Irving "Irv" Blitzer is a fictional character; the real team had several trainers, none of whom were connected to any cheating scandal. At the time of the movie's release, the United States had not won a gold medal in bobsleigh at the Winter Olympics in the four man event since 1948. They would not win the gold again until 2010.

In the film, the team is formed by Jamaican sprinters after failing to qualify for the 1988 Summer Olympics. The Jamaican Summer Olympic Trials would have occurred following the Winter Olympics in Calgary.

Organization[edit]

A fictional all-encompassing winter sports governing body, the "International Alliance of Winter Sports", appears in the film. In reality, each Winter Olympic Sport has its own governing body, and bobsledding falls under the jurisdiction of the International Bobsleigh & Skeleton Federation (or FIBT, the initials of its French name).

Competition[edit]

One of the most fictionalized parts of Cool Runnings was the competition itself. In the film, the Jamaicans are regarded as unwelcome outsiders to the Games by other countries (particularly East Germany) and ridiculed. In reality, the Jamaicans were treated as equals and there was no real animosity between the team and their competitors; in fact, the Jamaicans were aided by another team who lent them one of their backup sleds so they could qualify.

The bobsled competition in the film consists of three individual runs held on consecutive days, whereas in reality the Olympic bobsled competition is two runs a day held over a two-day period.

While the Jamaicans did crash their bobsled, the film implied it happened during the finals and depicted the team as one of the medal contenders having run a world record pace prior to the crash. After the crash, the film depicted the Jamaicans carrying their sled on their shoulders to the finish to a slow-building standing ovation. In reality, the crash happened during the qualifiers and caused the Jamaicans to miss the finals, they were not setting a record pace, and they did not carry the sled but walked next to it. When the sled tipped, they were doing 80 miles an hour: their helmets scraped against the wall for 600 meters until they came to a stop.[6] They also received somewhat sporadic applause, less than the crescendo response in the movie,[7] but the real bobsled driver Dudley Stokes cites the spectator applause as the reason the run turned from tragedy to triumph for him.[8]

Crash[edit]

In the film the crash is depicted to have been caused by a mechanical failure in the front left blade of the sled. As the driver steers, a nut and bolt on the control column work loose eventually causing a loss of control as the bobsleigh comes out of a turn and subsequently crashing.

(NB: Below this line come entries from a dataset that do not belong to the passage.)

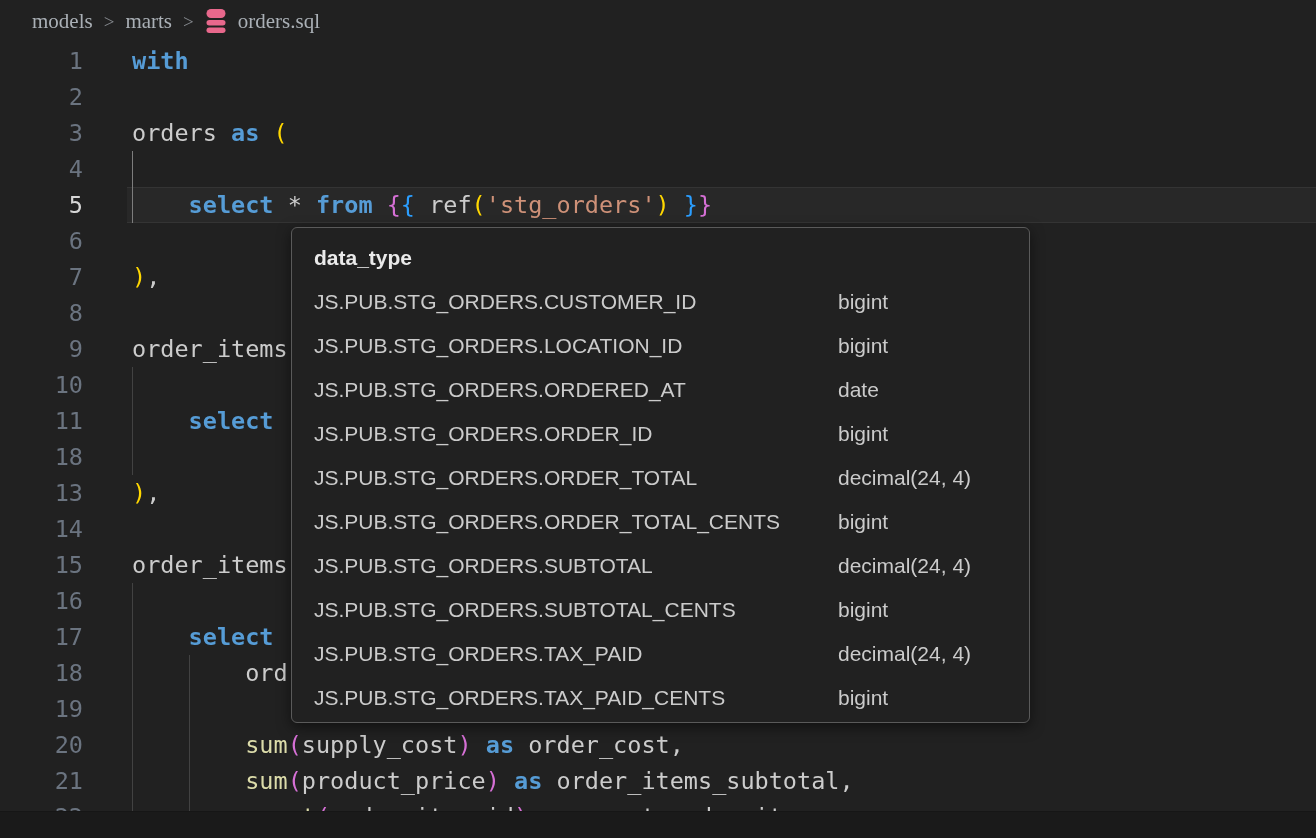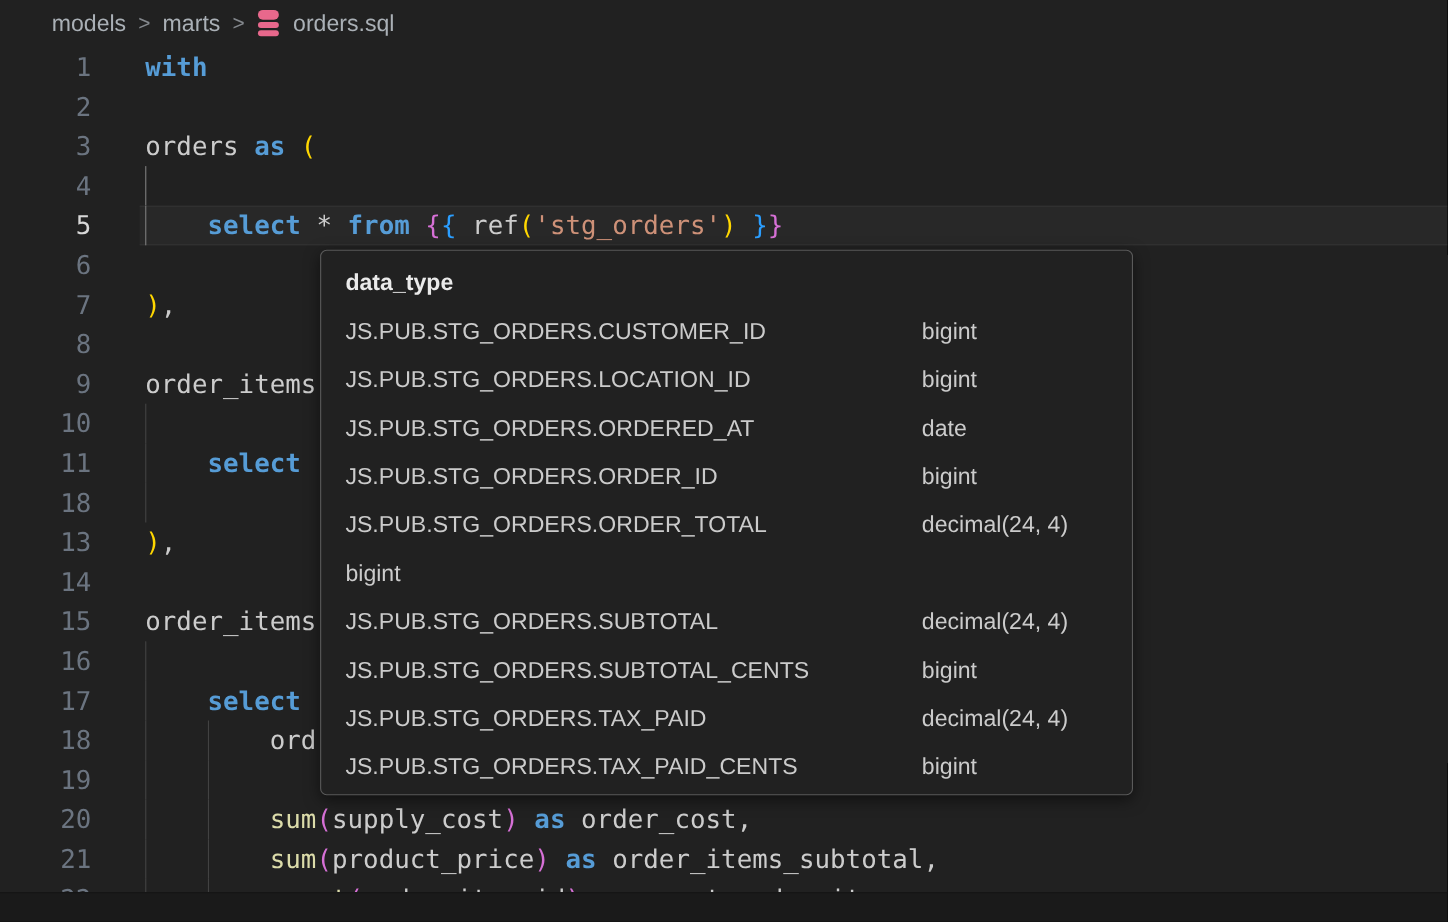--- a/index.html
+++ b/index.html
@@ -4,22 +4,22 @@
 <style>
   html,body{margin:0;padding:0;background:#000;}
   .screen{
     position:relative;width:1316px;height:838px;overflow:hidden;
     background:var(--background);
     font-family:"DejaVu Sans Mono",monospace;
   }
   
   .breadcrumb{
     position:absolute;top:0;left:0;right:0;height:43px;
-    display:flex;align-items:center;gap:11px;padding-left:47px;
-    font-family:Liberation Sans, sans-serif;font-size:21px;
+    display:flex;align-items:center;gap:11px;padding-left:32px;
+    font-family:Liberation Serif, serif;font-size:21px;
     color:var(--breadcrumb_text);
   }
   .breadcrumb .sep{color:var(--breadcrumb_separator);font-size:19px;}
   .breadcrumb .crumb{cursor:pointer;}
   .db-icon{display:inline-block;width:24px;height:27px;margin:0 -1px;}
   
   .code{position:absolute;top:43px;left:0;right:0;}
   .code-line{position:relative;height:36px;line-height:36px;font-size:23.5px;}
   .gut{
     position:relative;display:inline-block;width:83px;text-align:right;
@@ -123,20 +123,21 @@
       </div>
       <div class="popup-row">
         <span>JS.PUB.STG_ORDERS.ORDER_ID</span>
         <span>bigint</span>
       </div>
       <div class="popup-row">
         <span>JS.PUB.STG_ORDERS.ORDER_TOTAL</span>
         <span>decimal(24, 4)</span>
       </div>
       <div class="popup-row">
+        <span>JS.PUB.STG_ORDERS.ORDER_TOTAL_CENTS</span>
         <span>bigint</span>
       </div>
       <div class="popup-row">
         <span>JS.PUB.STG_ORDERS.SUBTOTAL</span>
         <span>decimal(24, 4)</span>
       </div>
       <div class="popup-row">
         <span>JS.PUB.STG_ORDERS.SUBTOTAL_CENTS</span>
         <span>bigint</span>
       </div>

In reality, it was deemed that driver inexperience, excess speed and regressing the turn too high caused the sled to become unstable and top heavy seconds prior to it toppling onto its left side. Real TV footage of the actual crash was used in the film but heavily edited to fit in with the film's version of the crash. Both the run and the high speed crash were disorienting: team member Nelson Chris Stokes "felt a bump" when they tipped, but didn't realize they had turned over until he started to smell his helmet, which was fibreglass, friction-burning on the ice, "which is something that stays with you for many years afterwards." [9]

Home media[edit]

On January 22, 2001, DVD was released by Walt Disney Studios in the United Kingdom in Region 2.

Legacy[edit]

On January 18, 2014 the Jamaican bobsled team qualified for the 2014 Winter Olympics in Sochi, Russia. They have described themselves as "Cool Runnings, The Second Generation." [10] In light of the team's qualification for the 2014 Olympics, Dudley Stokes, one of the original 1988 team and now general secretary of the Jamaica Bobsleigh Federation, said "I don't think the support for the team, like we've seen over the last three days, would have been sustainable without the ongoing appeal of the movie".[11] The team received funding from many sources, including one donation campaign held by the online community for the cryptocurrency Dogecoin.[12]